Bookworm; Kazuo Ishiguro
- Transcript
Funds for Bookworm are provided in part by Lannan Foundation. You are a human animal. You are a very special breed. Or you are the only animal who can think, who can reason, who can read. Hello and welcome to Bookworm. This is Michael Silverblatt and today my guest is Casual Isha Goro. It is the occasion of his fifth novel when we were orphans and it is with a great anticipation that I look forward to having Isha Goro as a guest because to my mind he is one of the few writers who is pioneering narrative possibilities that go beyond the ones that have previously existed in the novel while refining certain of those that have always existed.
The pleasure of these books is that while as original as they can be, they provide pleasure. They are not designed to elude one's interests but rather to incite it. So let's start. The book is called When We Were Orphans and I wanted to begin by asking you how, why the methodology of detection and the tones of Edwardian detective fiction, Edwardian, seemed useful to you? Well the detective stuff was a starting point. I'm not sure how central to the whole scheme of the novel, the detective thing ended up in the end but it was for me an important starting point.

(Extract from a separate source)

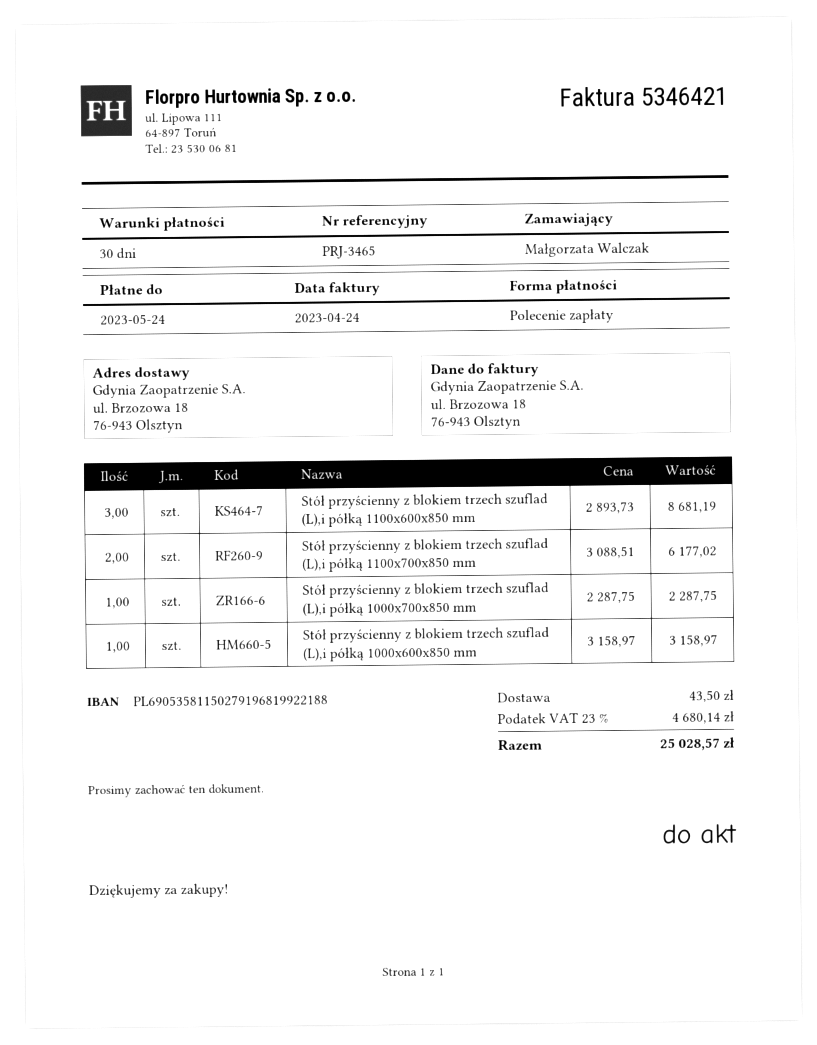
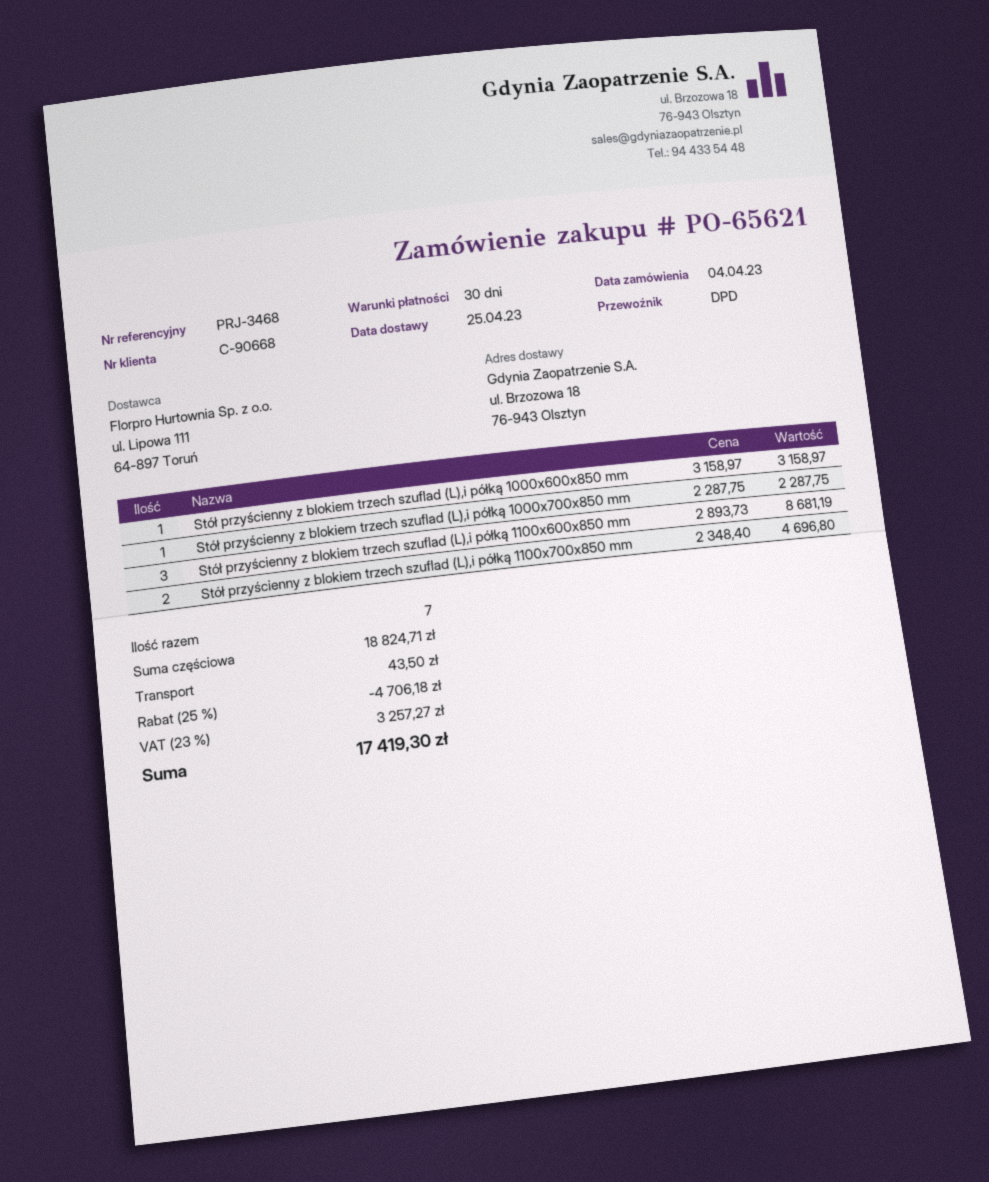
reference: PRJ-3465 -> PRJ-3468
Stół przyścienny z blokiem trzech szuflad (L),i półką 1100x700x850 mm: 2 x 3088.51 = 6177.02 -> 2 x 2348.40 = 4696.80
discount: none -> 25% = 4706.18
tax: 23% = 4680.14 -> 23% = 3257.27
total: 25028.57 -> 17419.30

I used to read these Agatha Christie's and Dorothy Sayers, that kind of English cosy mystery story when I was a kid and I've always had a kind of a slightly guilty affection for them long after I came to believe that they were not deep literature. But looking at them now or recently, they struck me as being rather interesting in that that the kind of escapism they offer, that kind of escapism was indulged in on a large scale immediately after the First World War, that at the very time when you would expect people to be rejecting a view of the world, a simplistic view of what evil was and how you can restore harmony in a tranquil village that's been interrupted by a series of murders. Just when you would expect people to want something that grappled with all the horrors
that they had faced, that's the first generation that had come across modern warfare with a high technology of weaponry and political will that had just gone out of control, nationalisms and racisms, arms races that have gone out of control. Isn't it interesting that that's when that golden age flourished in Europe, the golden age of the detective fiction? When I started to work on this novel, I thought it would be interesting to, well let's have somebody figure like that, a detective like that, who seems to have kind of fallen out of a genre like that, and dropped into the turmoil of the 20th century as it moves from the First World War to the Second. Let's have a guy who actually says to himself, this is how you fight evil. You investigate crimes to the magnifying glass and let's put him with the magnifying glass
in the war zone and put some kind of charred corpses in a bombed out ruin in front of him and let's see if he can still find who the murderer is. That was a kind of a starting point. Very interesting and so the remnants of that guilty vicarage, as Orden called it, remain in the novel in the form of place names like if I remember correctly, studly-grange and bubbling well-road, and then a kind of modern infection begins to grow, including the fact that this detective has suffered a kind of childhood trauma which seems to have gocated him permanently in the belief that by finding mother and father, he will be solving the problems leading to World War II.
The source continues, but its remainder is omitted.